Federal Reserve Chairman Jerome Powell indicated on Friday that the central bank is ready to start cutting its key interest rate, possibly as early as next month, in an effort to prevent further erosion in the labor market while continuing to monitor inflation closely.
Powell said that inflation has resumed its downward trajectory following a brief resurgence earlier this year.
“My confidence has grown that inflation is on a sustainable path back to 2 percent,” he said.
For the past year, the Fed has kept its benchmark interest rate within a range of 5.25 to 5.5 percent—the highest in more than two decades—as part of its strategy to elevate borrowing costs across the economy in order to control inflation.
However, as inflation approaches the Fed’s 2 percent target, signs of stress in the labor market are raising concerns among Fed officials, who fear that sustained high rates could jeopardize economic stability. The July employment report, which showed weaker-than-expected job growth, added to these concerns and rattled financial markets.
Furthermore, the Labor Department’s recent revisions to nonfarm payroll estimates revealed that the economy added roughly 818,000 fewer jobs than previously reported, indicating that the labor market may have weakened earlier than initially believed.
“We do not seek or welcome further cooling in labor market conditions,” Powell said, noting that the slowdown in hiring was becoming increasingly evident.
Powell’s speech underscores the Fed’s cautious approach. After initially being slow to respond to the inflationary pressures that arose during the pandemic, the central bank is now keen to avoid another policy misstep as price increases begin to moderate. The success of this strategy will determine whether the economy can achieve a so-called soft landing, where inflation is brought under control without triggering a recession.

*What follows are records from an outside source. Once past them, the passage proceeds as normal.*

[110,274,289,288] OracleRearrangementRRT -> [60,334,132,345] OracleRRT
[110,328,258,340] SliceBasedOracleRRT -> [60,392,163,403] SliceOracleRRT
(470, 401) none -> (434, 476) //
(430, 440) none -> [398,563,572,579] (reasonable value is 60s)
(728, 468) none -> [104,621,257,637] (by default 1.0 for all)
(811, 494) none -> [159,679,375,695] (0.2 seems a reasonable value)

“Our objective has been to restore price stability while maintaining a strong labor market, avoiding the sharp increases in unemployment that characterized earlier disinflationary episodes when inflation expectations were less well anchored,” Powell said. “While the task is not complete, we have made a good deal of progress toward that outcome.”

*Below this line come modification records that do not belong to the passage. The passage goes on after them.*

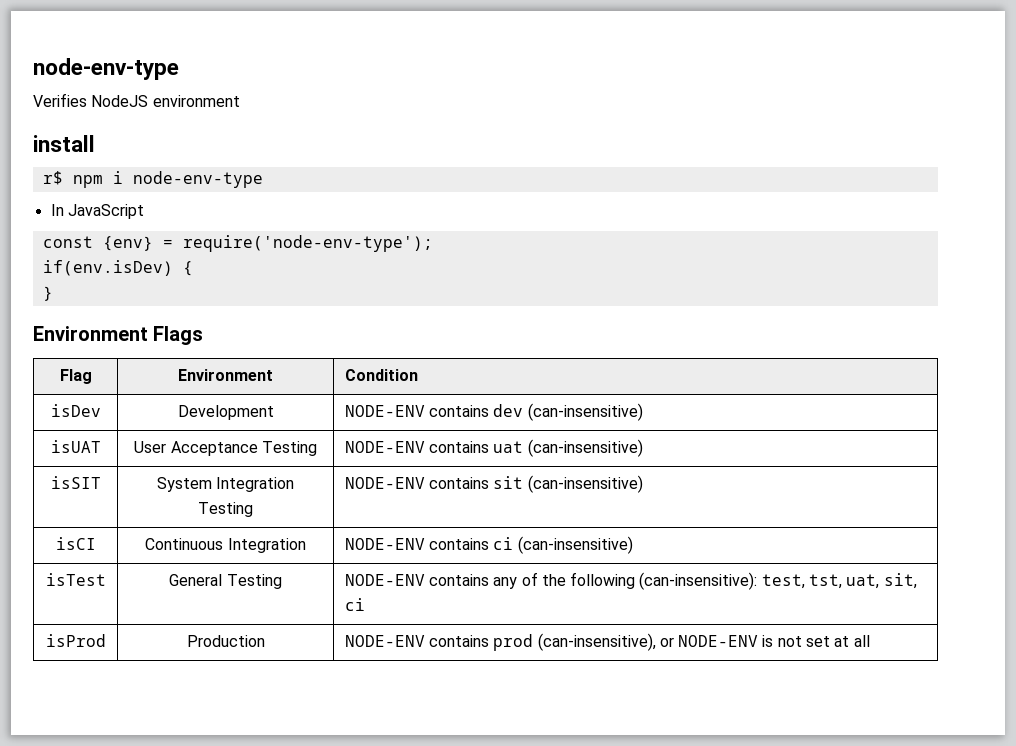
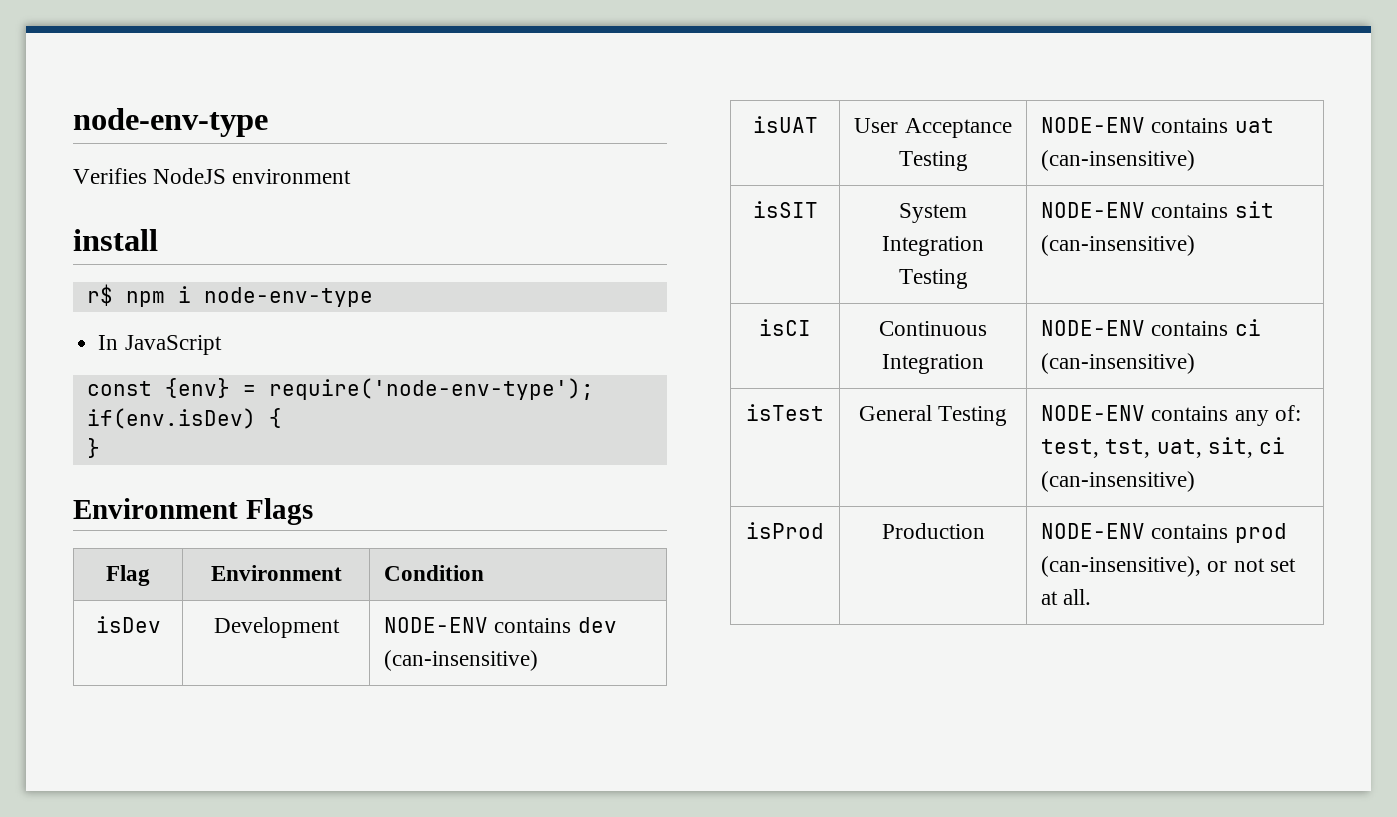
[521,572,758,590] of the following (can-insensitive): -> [1274,405,1301,421] of:
(365, 604) none -> [1041,471,1196,492] (can-insensitive)
[678,635,774,647] NODE-ENV is -> (1228, 566) none
[853,635,870,647] all -> [1063,589,1092,605] all.

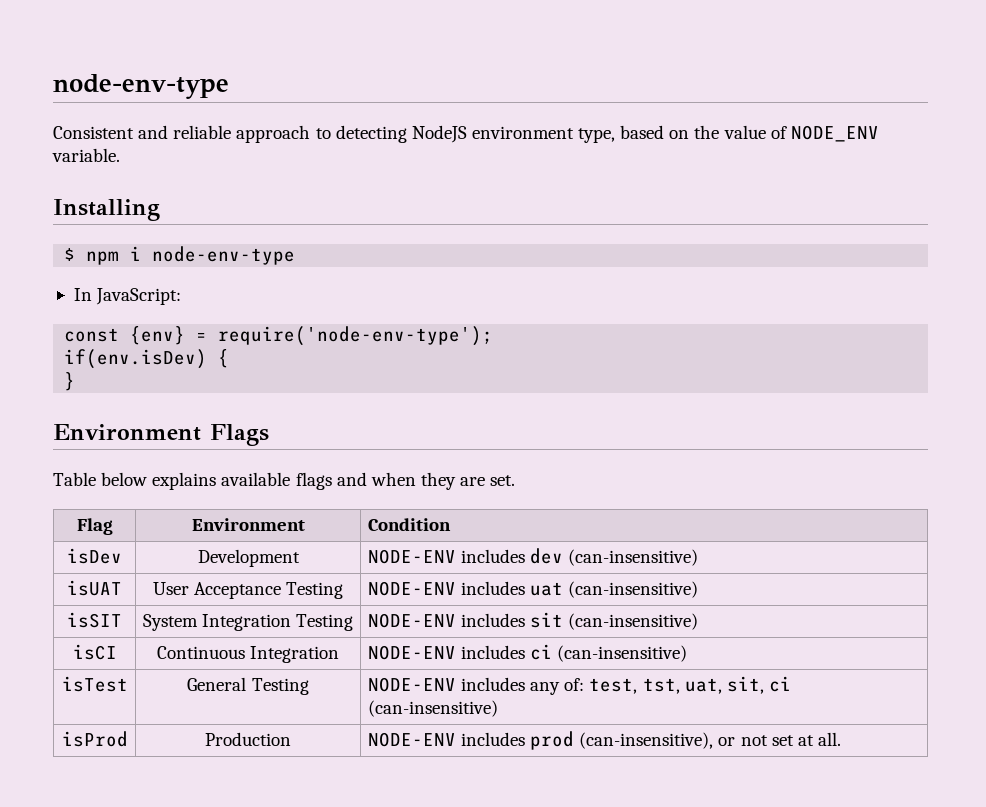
[73,108,268,137] [73,168,352,184] [73,229,158,251] [86,284,113,306] node-env-type // Verifies NodeJS environment // install // r$ -> [53,74,229,99] [53,125,879,143] [52,148,120,162] [53,199,160,221] [64,248,76,261] node-env-type // Consistent and reliable approach to detecting NodeJS environment type, based on the value of NODE_ENV variable. // Installing // $
[124,335,222,355] JavaScript -> [96,288,182,305] JavaScript:
(313, 511) none -> [53,472,516,490] // Table below explains available flags and when they are set.
[494,618,572,633] contains -> [460,549,525,563] includes
[1151,118,1229,133] contains -> [460,581,525,595] includes
[1151,203,1229,218] contains -> [460,613,525,627] includes
[1151,321,1229,336] contains -> [460,645,525,659] includes
[1151,406,1229,421] contains -> [460,677,525,691] includes
[1151,524,1229,539] contains -> [460,732,525,746] includes

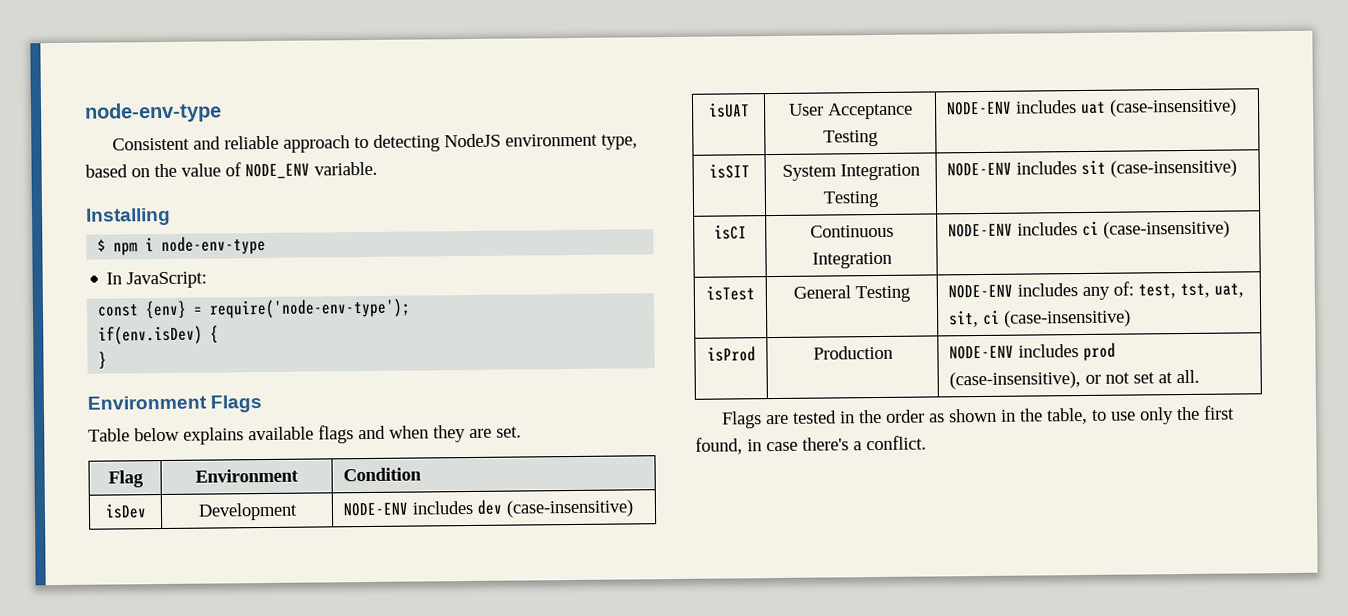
[568,549,699,566] (can-insensitive) -> [505,499,634,518] (case-insensitive)
[568,581,699,598] (can-insensitive) -> [1108,98,1237,117] (case-insensitive)
[568,613,699,630] (can-insensitive) -> [1109,159,1237,178] (case-insensitive)
[557,645,688,662] (can-insensitive) -> [1102,220,1230,239] (case-insensitive)
[367,700,498,717] (can-insensitive) -> [1003,309,1131,328] (case-insensitive)
[579,732,714,749] (can-insensitive), -> [948,371,1081,390] (case-insensitive),
(841, 739) none -> [722,405,1236,429] [695,435,927,455] // Flags are tested in the order as shown in the table, to use only the first found, in case there's a conflict.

Fed minutes released this week showed that most Fed officials indicated at their July meeting that a rate cut would likely be warranted in September if economic data continued to align with their expectations.
Although inflation remains above the Fed’s target, it has declined significantly from its peak in 2022. The central bank’s preferred inflation gauge, the personal consumption expenditures price index, rose 2.5 percent in June compared with a year earlier.
Consumers and businesses grappling with high borrowing costs for mortgages, auto loans, and other credit are likely to welcome Powell’s comments. Investors are widely anticipating a quarter-point rate cut at the Fed’s next policy meeting on September 17-18.
Although many progressives have called on the Fed to cut, Powell’s words may not be all that welcome by Kamala Harris and Democrats because they emphasized the risk of further weakening of the labor market.
Nonetheless, significant uncertainties remain regarding the Fed’s path forward. Another weak jobs report could prompt a larger-than-expected 50 basis point rate cut in September. Additionally, there is ongoing debate about the pace and size of subsequent rate cuts in the months ahead. Some analysts expect that the Fed will cut at the November and December meetings (there is no October meeting), while others believe the Fed will move at a more measured pace, perhaps cutting every other meeting to see how the economy adjusts to lower rates.
Powell did not provide any clarity on the Fed’s plans beyond the September meeting.